Reproduce each line of the entries that carries "layer".

※

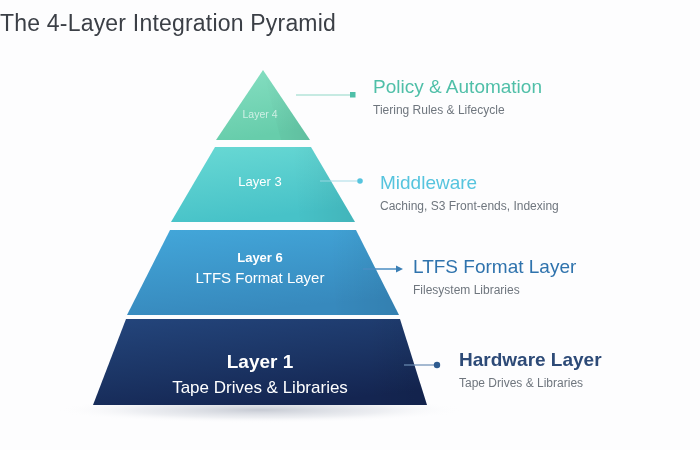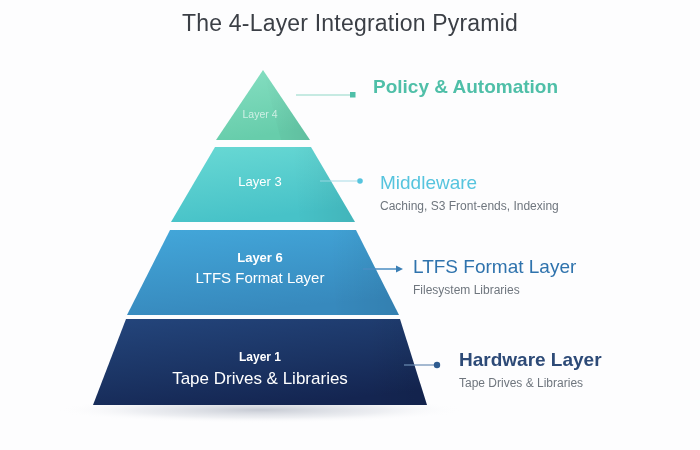--- a/index.html
+++ b/index.html
@@ -20,7 +20,7 @@
     position: absolute;
     left: 0; top: 10px;
     width: 700px;
-    text-align: center;
+    text-align: left;
     font-size: 23px;
     font-weight: 400;
     letter-spacing: 0.2px;

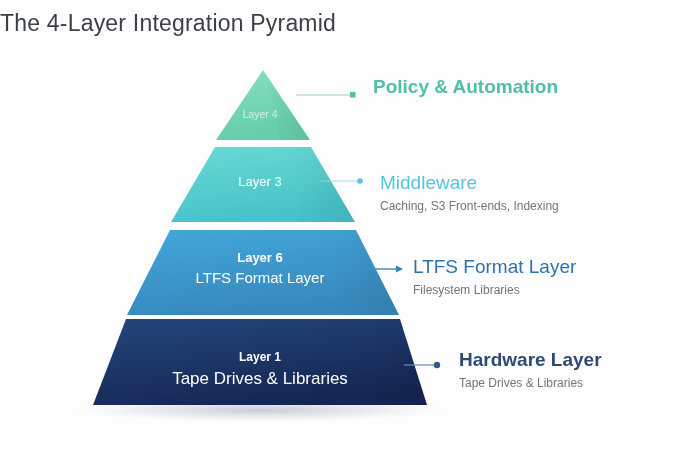--- a/index.html
+++ b/index.html
@@ -86,7 +86,7 @@
   }
 
   #callout-4 { left: 373px; top: 76px; }
-  #callout-4 .callout-title { font-size: 19px; font-weight: bold; color: #4fbfa8; }
+  #callout-4 .callout-title { font-size: 19px; font-weight: normal; color: #4fbfa8; }
 
   #callout-3 { left: 380px; top: 172px; }
   #callout-3 .callout-title { font-size: 19px; font-weight: 400; color: #56c4de; }

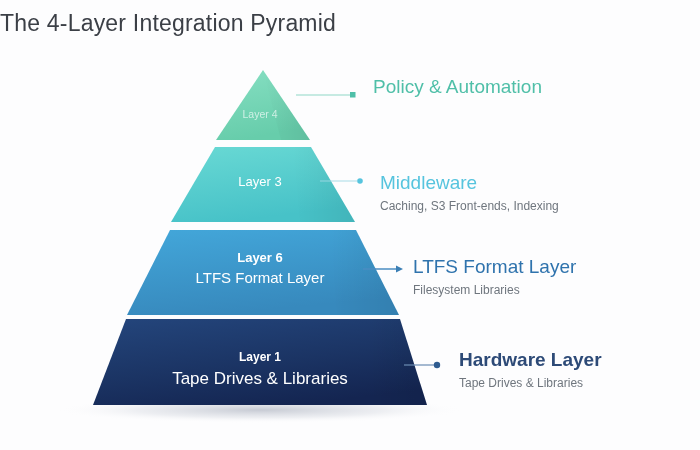--- a/index.html
+++ b/index.html
@@ -197,6 +197,7 @@
 
   <div class="callout" id="callout-4">
     <span class="callout-title">Policy &amp; Automation</span>
+    <span class="callout-sub">Tiering Rules &amp; Lifecycle</span>
   </div>
 
   <div class="callout" id="callout-3">

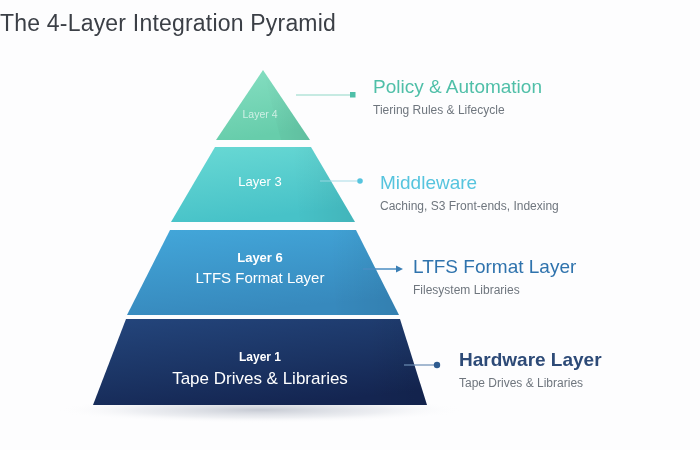--- a/index.html
+++ b/index.html
@@ -53,7 +53,7 @@
   }
 
   #l1-text { left: 80px; top: 350px; }
-  #l1-text .layer-title { font-size: 12px; }
+  #l1-text .layer-title { font-size: 19px; }
   #l1-text .layer-sub   { font-size: 17px; margin-top: 3px; }
 
   #l2-text { left: 80px; top: 250px; }

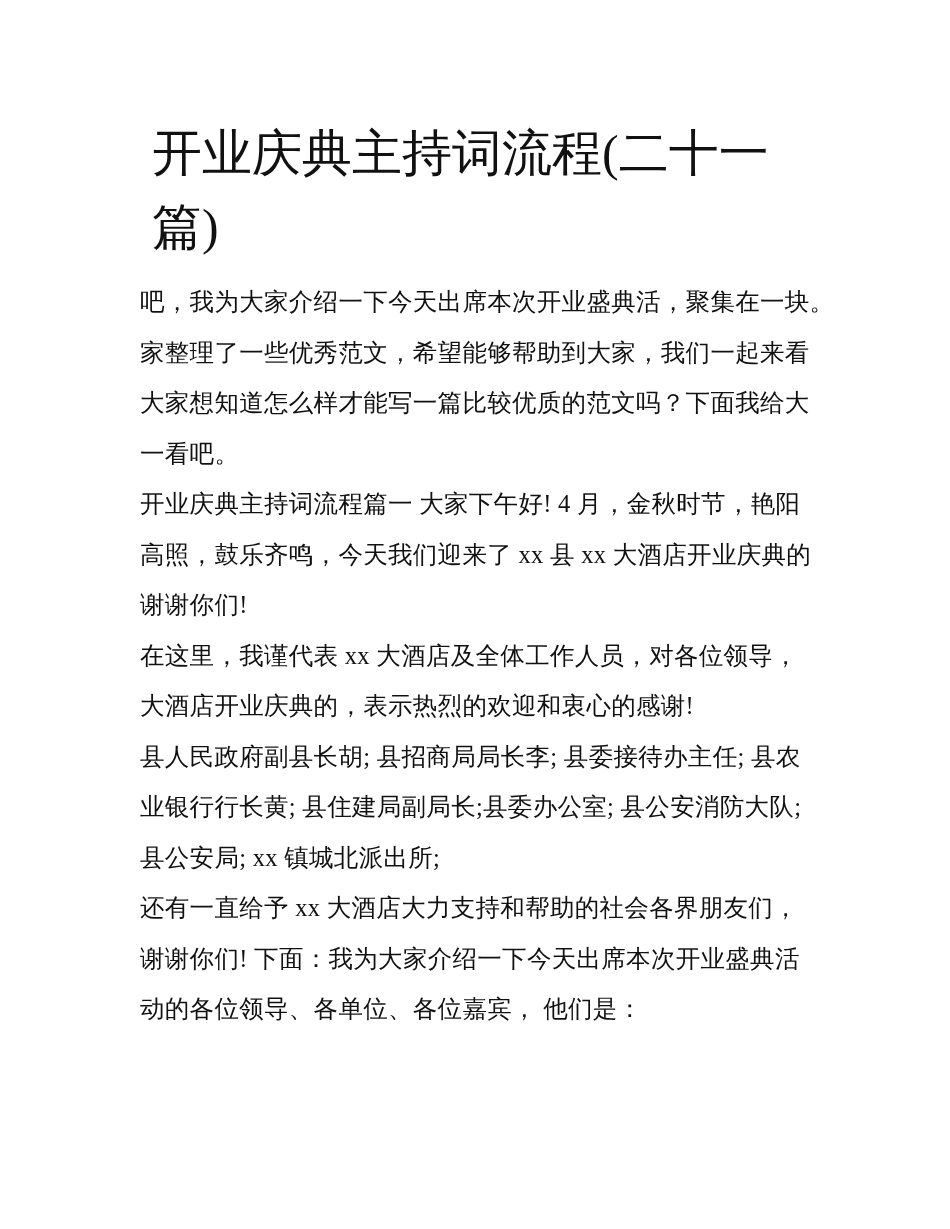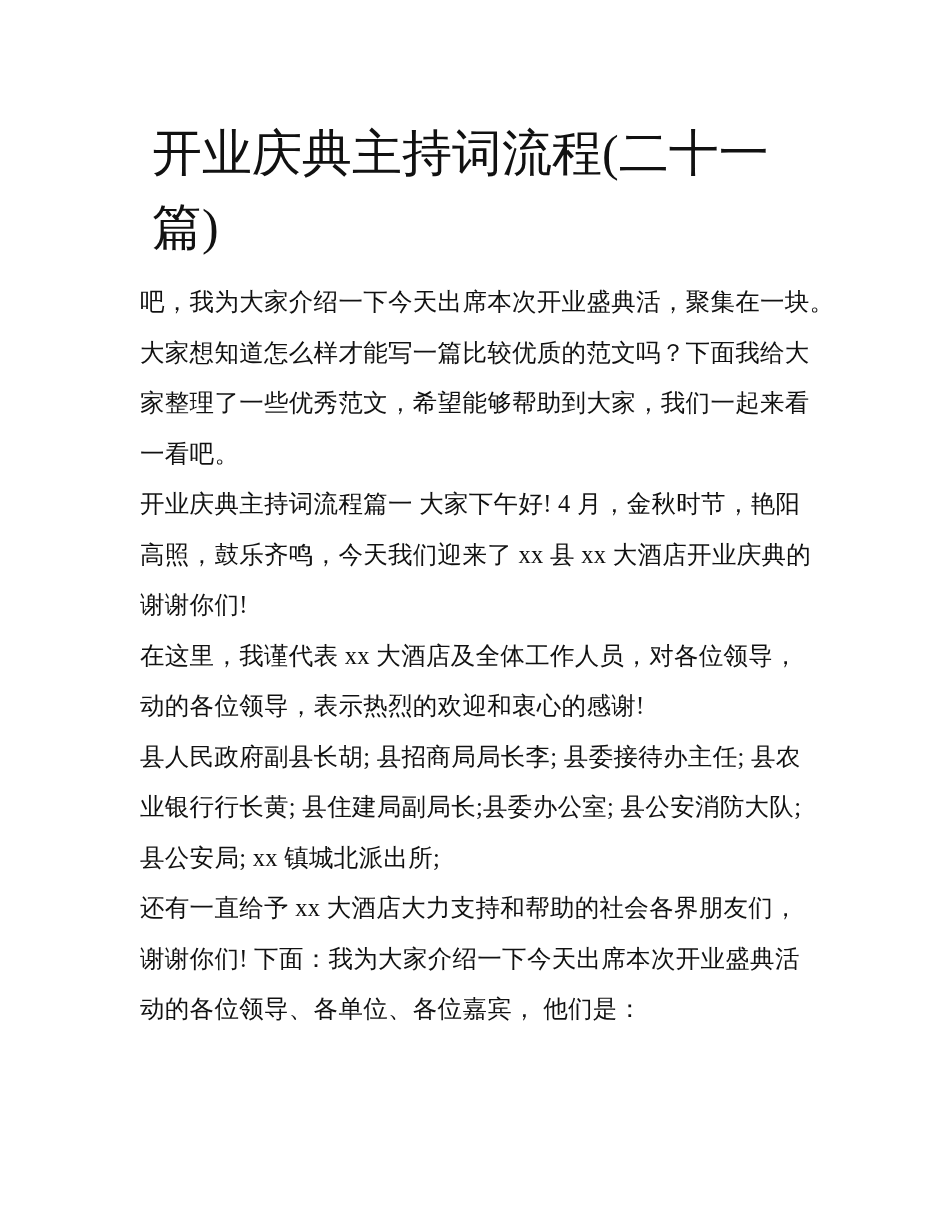--- a/index.html
+++ b/index.html
@@ -65,8 +65,8 @@
   <div class="body-text">
     <p>
       <span class="line">吧，我为大家介绍一下今天出席本次开业盛典活，聚集在一块。</span>
+      <span class="line">家整理了一些优秀范文，希望能够帮助到大家，我们一起来看</span>
       <span class="line">大家想知道怎么样才能写一篇比较优质的范文吗？下面我给大</span>
-      <span class="line">家整理了一些优秀范文，希望能够帮助到大家，我们一起来看</span>
       <span class="line">一看吧。</span>
     </p>
     <p>

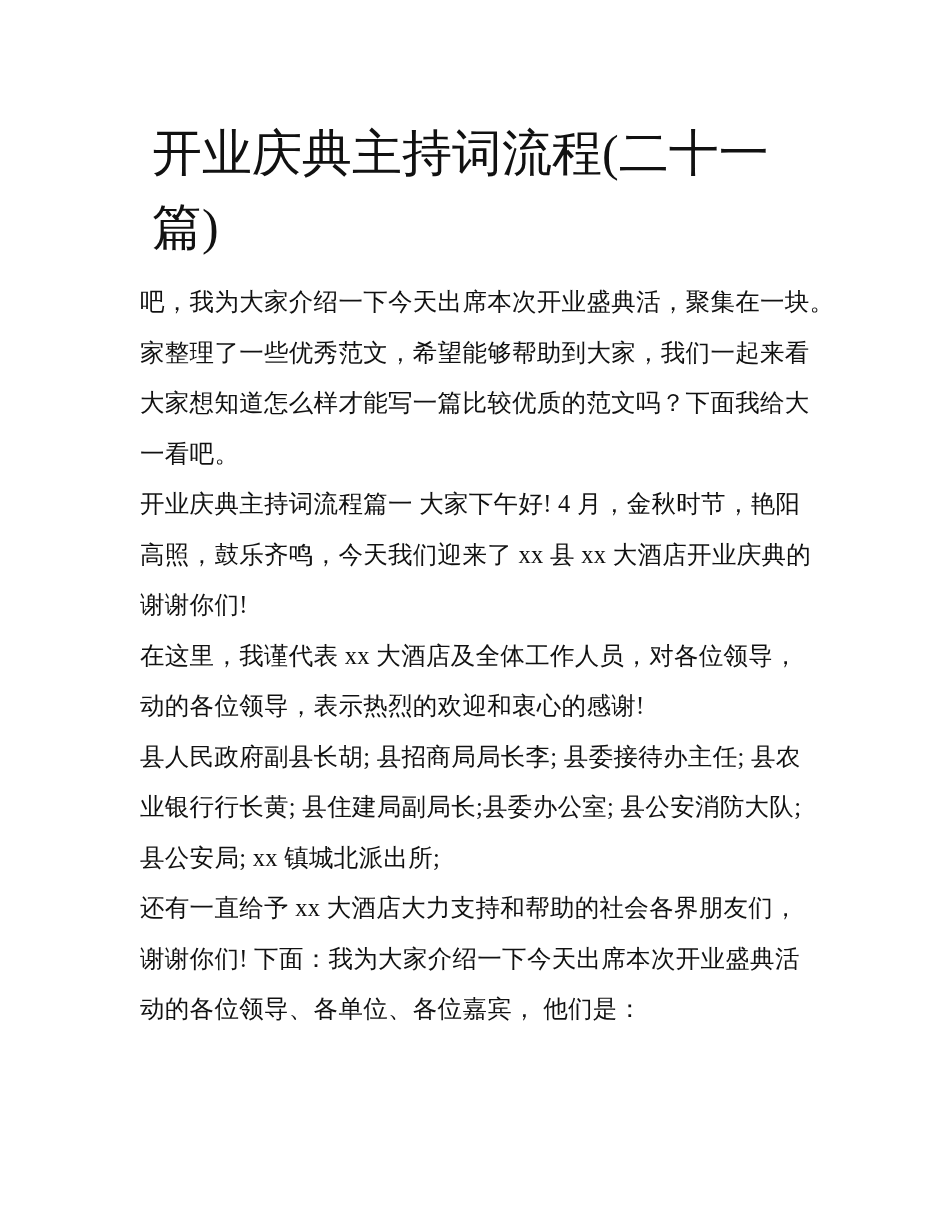--- a/index.html
+++ b/index.html
@@ -76,7 +76,7 @@
     </p>
     <p>
       <span class="line">在这里，我谨代表 xx 大酒店及全体工作人员，对各位领导，</span>
-      <span class="line">动的各位领导，表示热烈的欢迎和衷心的感谢!</span>
+      <span class="line">大酒店开业庆典的，表示热烈的欢迎和衷心的感谢!</span>
     </p>
     <p>
       <span class="line">县人民政府副县长胡; 县招商局局长李; 县委接待办主任; 县农</span>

※

EXPECTED ANSWER
-  #l1-text .layer-title { font-size: 12px; }
+  #l1-text .layer-title { font-size: 19px; }
   #l1-text .layer-sub   { font-size: 17px; margin-top: 3px; }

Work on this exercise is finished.